### GOAL OF THE EXERCISE
Output exactly the lines that run from the line with "- ✓ Suportar" to the end of the material, both ends included, and no other lines.
- Opening Delimiter -
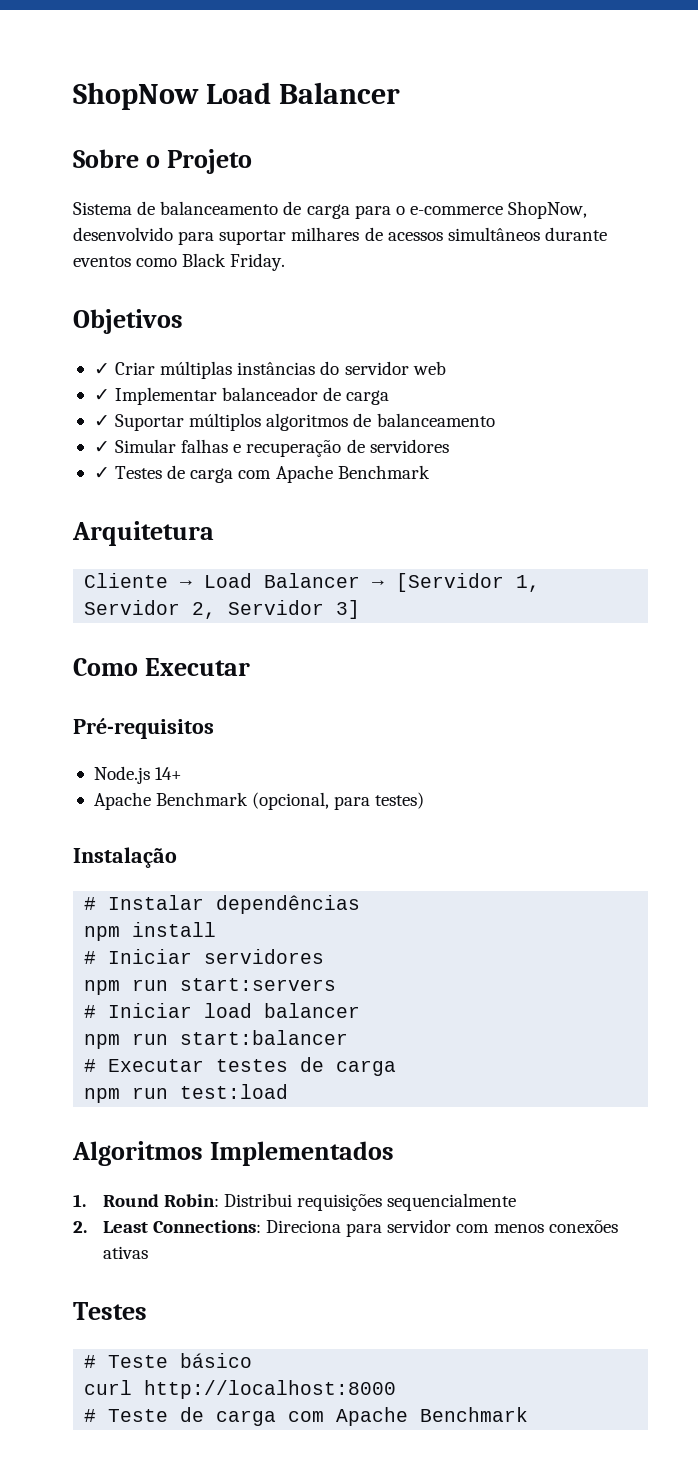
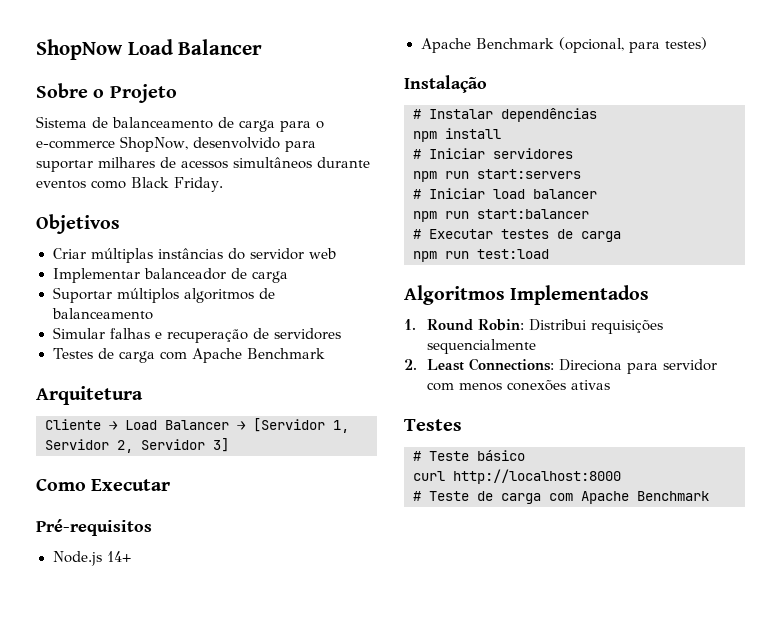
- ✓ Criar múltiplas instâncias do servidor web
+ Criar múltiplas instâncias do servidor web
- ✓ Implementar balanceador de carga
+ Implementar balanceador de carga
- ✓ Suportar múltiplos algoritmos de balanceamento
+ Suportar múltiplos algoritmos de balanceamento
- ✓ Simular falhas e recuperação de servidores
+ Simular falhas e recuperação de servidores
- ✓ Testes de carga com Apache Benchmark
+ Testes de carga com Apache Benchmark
- Closing Delimiter -
### WRITTEN ANSWER
- ✓ Suportar múltiplos algoritmos de balanceamento
+ Suportar múltiplos algoritmos de balanceamento
- ✓ Simular falhas e recuperação de servidores
+ Simular falhas e recuperação de servidores
- ✓ Testes de carga com Apache Benchmark
+ Testes de carga com Apache Benchmark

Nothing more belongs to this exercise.